If this is the option you must do, Kilz is a paint that will block stains and odors. If you have a serious problem and have to repaint or replace flooring, Kilz will block the urine odor completely, so you can start fresh.
If you are able to remove the source of the odor, you will be fighting a losing battle when it comes to cleaning up after your cat and trying to keep it from urinating.
Removing Lingering Odors and Stains
If, after you have used the white vinegar for removing odors and you still smell a lingering odor, it’s time to bring out the baking soda.
I keep boxes in my pantry, just like white vinegar, baking soda has many uses. It is very inexpensive and a great odor eating deodorizer. I am very rarely without it.
- Generally apply the baking soda to the smelly area.
- If the area you are working with is the carpet, work the baking soda into the carpet fibers carefully with an old toothbrush or something similar, something that won’t damage the carpet fibers.
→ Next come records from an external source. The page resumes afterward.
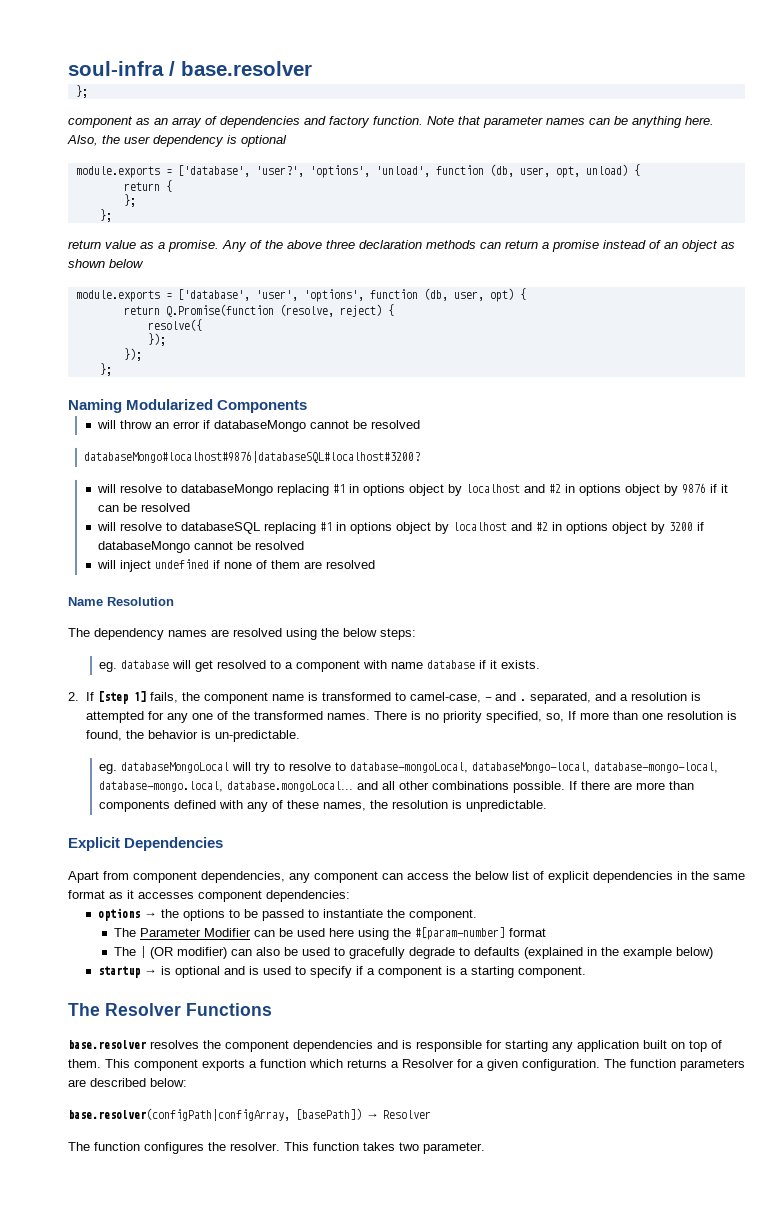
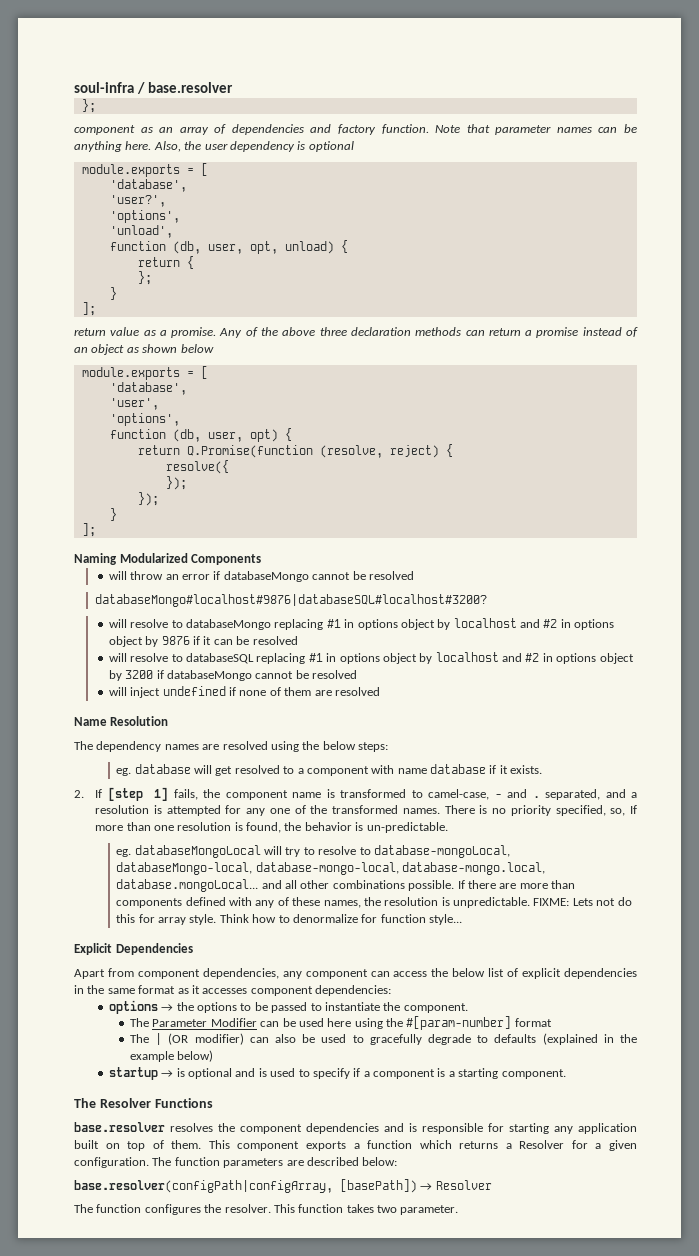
[177,165,250,177] ['database', -> [200,163,208,176] [109,179,187,192] [ // 'database', //
[309,165,370,178] 'options', -> [109,210,180,223] // 'options', //
(430, 171) none -> (173, 231) //
[99,209,112,222] }; -> [109,287,117,300] [81,302,96,316] } // ];
[177,289,250,301] ['database', -> [200,366,208,379] [109,382,187,395] [ // 'database', //
[303,289,364,302] 'options', -> [109,413,180,426] // 'options', //
[99,363,112,376] }; -> [109,508,117,521] [81,523,96,537] } // ];
(548, 806) none -> [533,897,632,906] [116,914,463,925] FIXME: Lets not do this for array style. Think how to denormalize for function style...

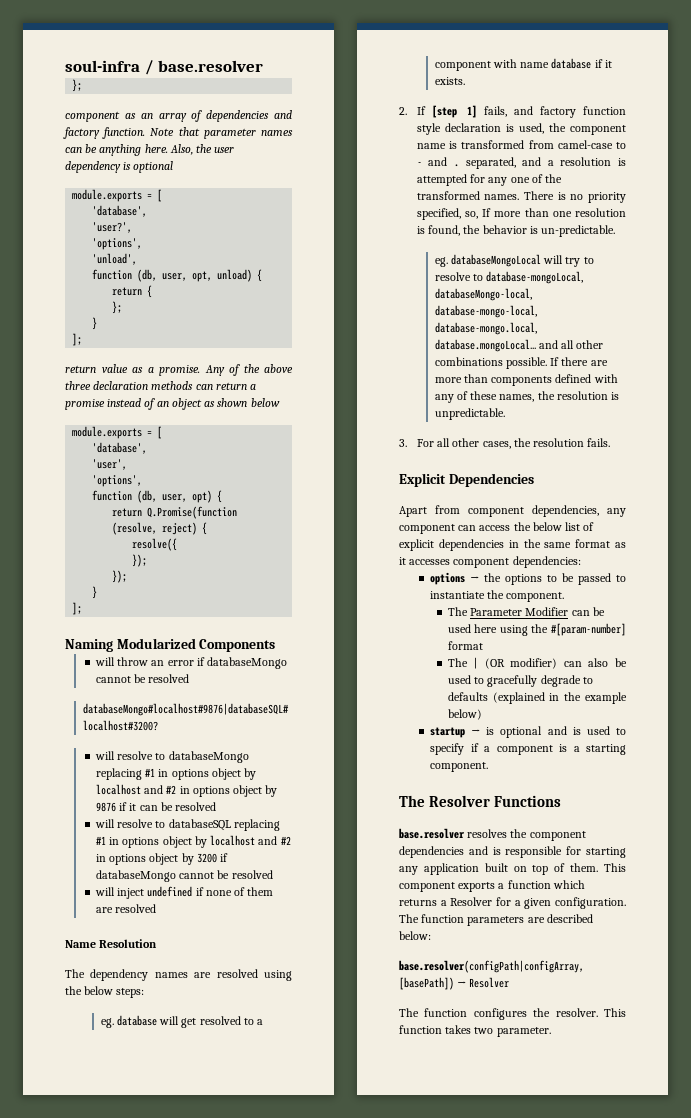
(198, 794) none -> [514,106,626,118] [416,123,544,135] and factory function style declaration is used,
[411,789,490,800] to camel-case, -> [528,140,626,149] from camel-case to
[533,897,632,906] [116,914,463,925] FIXME: Lets not do this for array style. Think how to denormalize for function style... -> [399,438,611,449] // 3. For all other cases, the resolution fails.

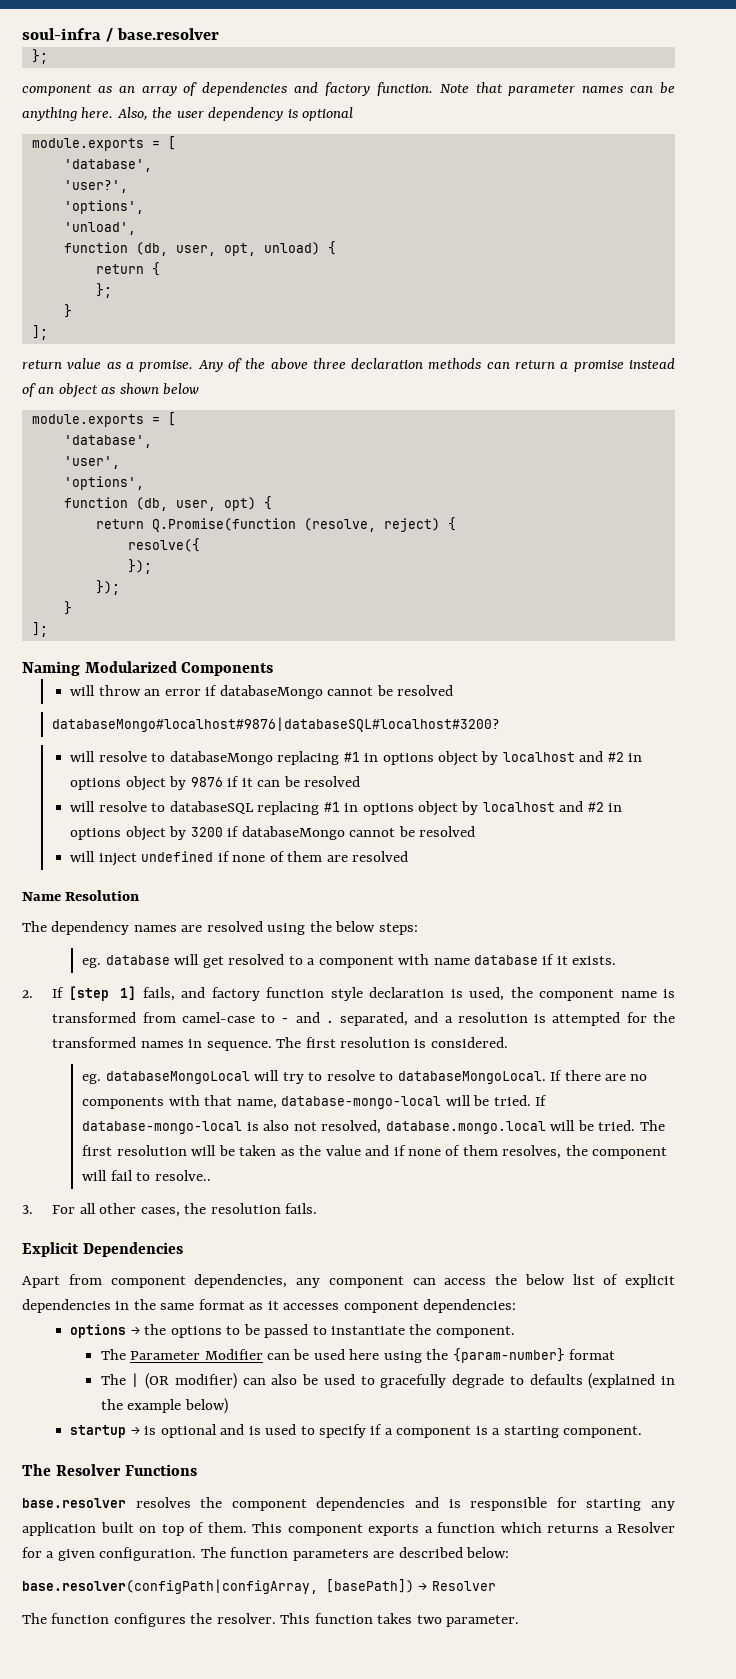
[488,174,563,186] [416,191,626,203] [416,208,626,220] [416,225,616,237] any one of the transformed names. There is no priority specified, so, If more than one resolution is found, the behavior is un-predictable. -> [653,1012,675,1023] [52,1037,508,1051] the transformed names in sequence. The first resolution is considered.
[486,271,584,284] [434,288,532,301] [434,305,537,318] [434,322,537,335] [434,339,604,352] [434,357,608,369] [434,374,618,386] [434,391,620,403] [434,408,505,420] database-mongoLocal, databaseMongo-local, database-mongo-local, database-mongo.local, database.mongoLocal... and all other combinations possible. If there are more than components defined with any of these names, the resolution is unpredictable. -> [397,1070,648,1084] [82,1095,548,1109] [82,1120,665,1134] [82,1145,668,1159] [82,1170,211,1181] databaseMongoLocal. If there are no components with that name, database-mongo-local will be tried. If database-mongo-local is also not resolved, database.mongo.local will be tried. The first resolution will be taken as the value and if none of them resolves, the component will fail to resolve..
[551,623,626,636] #[param-number] -> [452,1348,565,1363] {param-number}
And do be careful that you don’t pull or snag the carpet fibers.
- If it’s upholstered furniture in need of a little TLC, sprinkle just a little baking soda over the stain and gently use the toothbrush to work the baking soda in.
- Let this sit for an hour, two hours, overnight – it all depends on the smell.
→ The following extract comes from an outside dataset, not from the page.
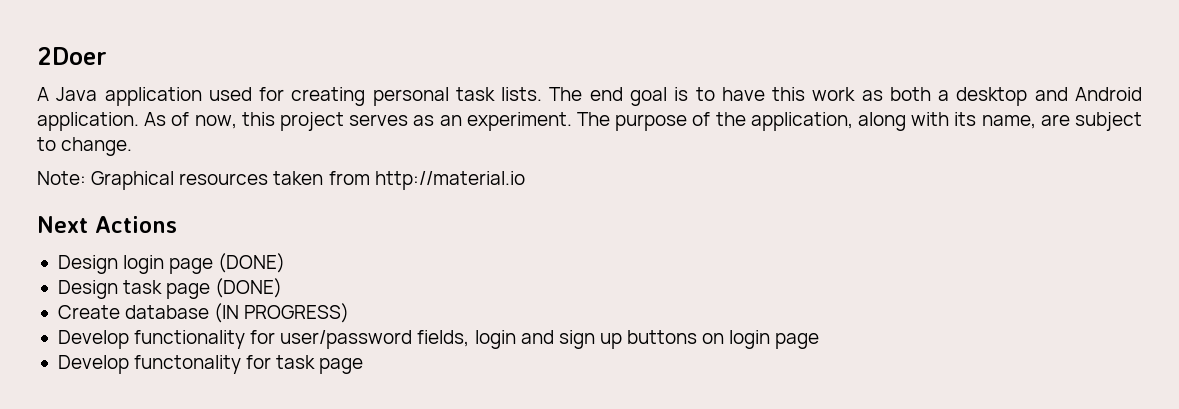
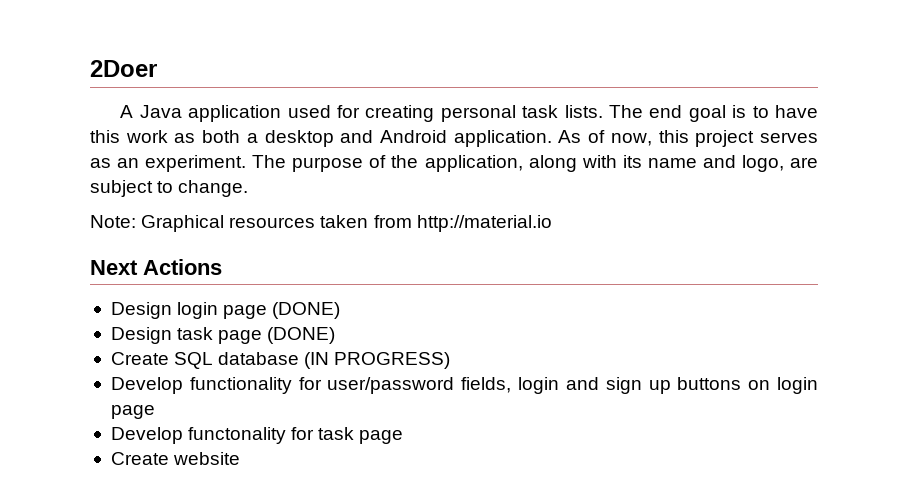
[981,115,1036,129] name, -> [647,155,784,172] name and logo,
(120, 312) none -> [174,352,214,369] SQL
(364, 366) none -> [110,452,241,465] // Create website

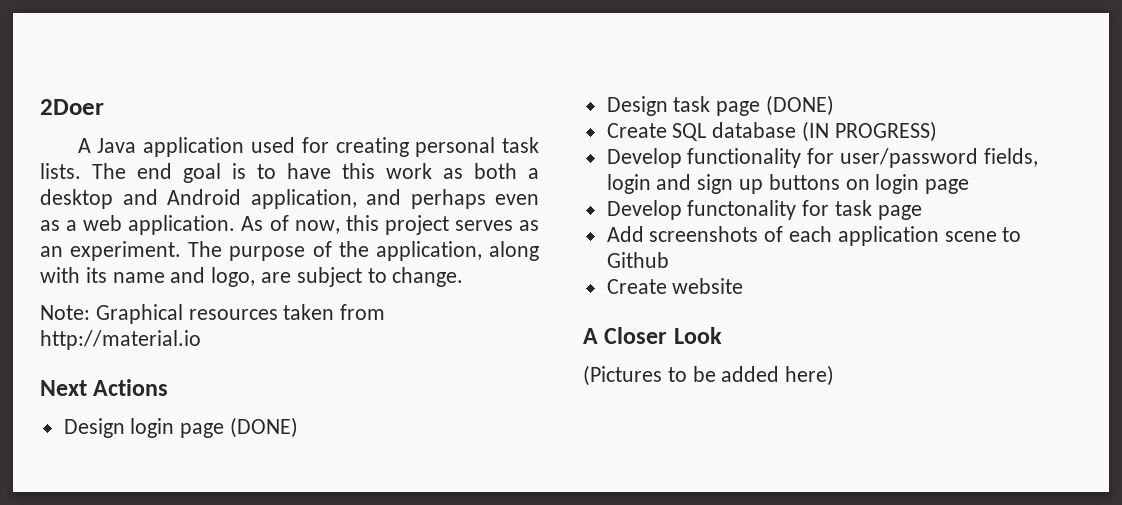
(447, 136) none -> [250,189,539,209] [40,215,123,231] application, and perhaps even as a web
[110,452,241,465] Create website -> [606,226,1022,246] [606,252,669,268] [606,278,744,294] [583,327,722,344] [583,365,835,386] Add screenshots of each application scene to Github // Create website // A Closer Look // (Pictures to be added here)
- Vacuum when you’re ready to remove the baking soda.
- After vacuuming up the baking soda and if there is any residue remaining, dampen a little, let dry and vacuum again.
- Cover until dry.
If there is any staining along with the odor, use this cleaning solution to remove the urine and odor. Although using the hydrogen peroxide should be just fine, you might want to test this in an inconspicuous spot first.
- 1 cup 3% hydrogen peroxide
- 1 Tablespoon baking soda
- 1/4 teaspoon liquid detergent
Cover and let this sit for an hour. Check the progress. Rinse, let dry and then vacuum.
How You can Find Hidden Sources of Urine & It’s Odor
A regular black light used in the dark will cause biological material (such as urine) to fluoresce or glow. It’s great for finding spots you didn’t even know about.
If you don’t remove all the urine odor, the scent of the urine will cause a cat to come back to use the spot again and again. Cats have an extremely sensitive sense of smell and even if you can’t smell their urine, they can.
Preventing Pet Accidents, Odors and Stains
First and foremost, love your kitty. There awesome little cuddle bugs.
- A house trained cat shouldn’t be urinating anywhere other than the litter box, and doing so could indicate a medical problem or be a sign of stress in your cat.
- It might even be that your cat doesn't like the litter you are using. If you use a scented litter, you might like - it thinking it's hiding the smell - but most cats don't like the perfumey scents.
- Keep the litter box maintained properly. Clean it and replace litter daily. A healthy cat will want to "do its business" there.
If you are having problems with urine in your home, be sure to consult your veterinarian to make sure that your cat doesn’t have medical issues.